Çivisi Oynayan Fotoğraflar | Sonay Karasu
Hafızamın duvarına astığım bütün fotoğrafların oynamıştı çivisi; bir bir düşüyorlardı. Önce renkleri soldu, sonra tebessümleri…. Bugün farkettim ki artık çok uzaktan bakıyorlardı. Bir iki cümleden de ibaret olsa razı gelebilirdim veda sözlerine…
Seslerinden kalan son hatırayı saklardım iç kulak zarımda. Kim bilir!
Belki söylenecek bir şey kalmamıştır.
Ya da çok şey vardır da gerek duyulmamıştır. Hangisi diğerinden daha feci bir ihtimal karar veremedim şu an.
Bütün afetler yaşanmış ve geriye ne kaldı ise sessizce kabullenilmiş yetim bir acı.
Veya
Kopamayan fırtınaların beklenişi gibi korkulu ve derin bir his.
Biri birinden sessizce giderse orada hüzün kalır.
Biri birinden sözcükleri kıra döke giderse de orada hüzün kalır.
Olan oldu; ruhumun arka kapısından süpürülen bölük pörçük anıları, alelacele kirli bir çuvala dolduran hurdacıya kaldı bütün suçlar.
Nereden geldim?
Neredeydim?
Nereye gidiyorum?
Bir boşluğun sırtına yapışmış, içi yağmur yüklü bulutların içinden geçiyorum. Ülkemin göğüs kafesini sızlatan bir ağrı ile eşdeğer bir kaygıyı en cesur halimle taşıyorum.

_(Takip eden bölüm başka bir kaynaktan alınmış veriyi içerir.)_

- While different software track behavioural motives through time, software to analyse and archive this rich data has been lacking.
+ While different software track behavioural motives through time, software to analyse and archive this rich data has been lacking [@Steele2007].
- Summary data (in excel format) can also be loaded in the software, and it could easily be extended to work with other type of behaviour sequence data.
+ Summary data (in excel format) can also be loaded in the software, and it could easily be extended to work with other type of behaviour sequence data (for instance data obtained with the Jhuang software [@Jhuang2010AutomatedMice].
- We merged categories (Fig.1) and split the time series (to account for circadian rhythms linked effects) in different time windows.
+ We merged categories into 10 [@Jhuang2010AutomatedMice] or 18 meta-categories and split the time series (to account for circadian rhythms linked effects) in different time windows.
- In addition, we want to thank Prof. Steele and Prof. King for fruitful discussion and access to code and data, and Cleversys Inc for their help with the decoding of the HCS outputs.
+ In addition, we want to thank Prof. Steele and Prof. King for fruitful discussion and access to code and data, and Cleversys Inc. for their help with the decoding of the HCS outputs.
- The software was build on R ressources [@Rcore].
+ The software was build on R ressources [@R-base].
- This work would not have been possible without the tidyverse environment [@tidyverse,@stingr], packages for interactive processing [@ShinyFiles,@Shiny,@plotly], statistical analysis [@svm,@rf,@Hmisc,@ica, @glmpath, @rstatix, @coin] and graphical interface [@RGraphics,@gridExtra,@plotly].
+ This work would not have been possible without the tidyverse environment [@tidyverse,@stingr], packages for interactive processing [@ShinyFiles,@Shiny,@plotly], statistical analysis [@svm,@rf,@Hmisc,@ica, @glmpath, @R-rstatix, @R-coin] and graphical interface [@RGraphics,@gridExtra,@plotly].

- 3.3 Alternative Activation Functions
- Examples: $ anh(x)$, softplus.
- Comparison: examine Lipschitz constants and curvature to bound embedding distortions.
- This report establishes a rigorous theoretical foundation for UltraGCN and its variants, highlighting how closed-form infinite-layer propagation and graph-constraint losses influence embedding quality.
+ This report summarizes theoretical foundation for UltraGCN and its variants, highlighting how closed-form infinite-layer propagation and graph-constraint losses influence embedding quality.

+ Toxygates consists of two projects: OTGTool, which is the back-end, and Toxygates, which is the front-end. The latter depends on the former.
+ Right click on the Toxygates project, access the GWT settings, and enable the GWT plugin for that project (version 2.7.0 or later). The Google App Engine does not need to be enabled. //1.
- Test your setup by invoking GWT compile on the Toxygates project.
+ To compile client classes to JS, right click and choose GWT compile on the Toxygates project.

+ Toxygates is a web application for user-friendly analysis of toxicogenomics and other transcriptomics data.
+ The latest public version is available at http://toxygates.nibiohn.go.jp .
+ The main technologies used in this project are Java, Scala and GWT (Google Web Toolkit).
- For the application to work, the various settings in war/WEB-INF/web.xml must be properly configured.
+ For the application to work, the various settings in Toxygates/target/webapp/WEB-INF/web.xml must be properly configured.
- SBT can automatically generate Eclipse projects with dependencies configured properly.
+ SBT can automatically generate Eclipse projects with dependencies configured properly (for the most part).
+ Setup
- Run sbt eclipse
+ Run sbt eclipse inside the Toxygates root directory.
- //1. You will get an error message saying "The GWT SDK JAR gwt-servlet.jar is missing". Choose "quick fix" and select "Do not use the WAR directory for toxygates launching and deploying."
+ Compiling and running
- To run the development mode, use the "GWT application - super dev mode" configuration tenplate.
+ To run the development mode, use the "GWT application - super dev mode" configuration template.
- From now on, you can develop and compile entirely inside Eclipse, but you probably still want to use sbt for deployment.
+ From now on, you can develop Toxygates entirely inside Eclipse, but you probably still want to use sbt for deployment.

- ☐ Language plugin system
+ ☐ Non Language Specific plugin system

Sahip çıkamadığım umudumu demir kapılı bir yetimhaneye bırakır gibi gözüm arkada kalarak terk ediyorum. Bir gün geri almak için döner miyim? Dönsem de beni affeder mi? Bekler mi beni? Kucağıma sığmayan soru yığınlarım ve hastalıklı şüphelerimle uzaklaştım oracıktan. Bıraktığım bendim aslında; hafızamın duvarından düşen son fotoğrafta kendimi gördüm. Hiç bir zaman net hatırlayamadığım çocukluğumdu çatlayan çerçevede yaralanan.
Artık biliyordum.
Bir cam kenarından ibarettim.
Beklemeyi iyi bilen ve iyi bildiği beklemekten beslenen.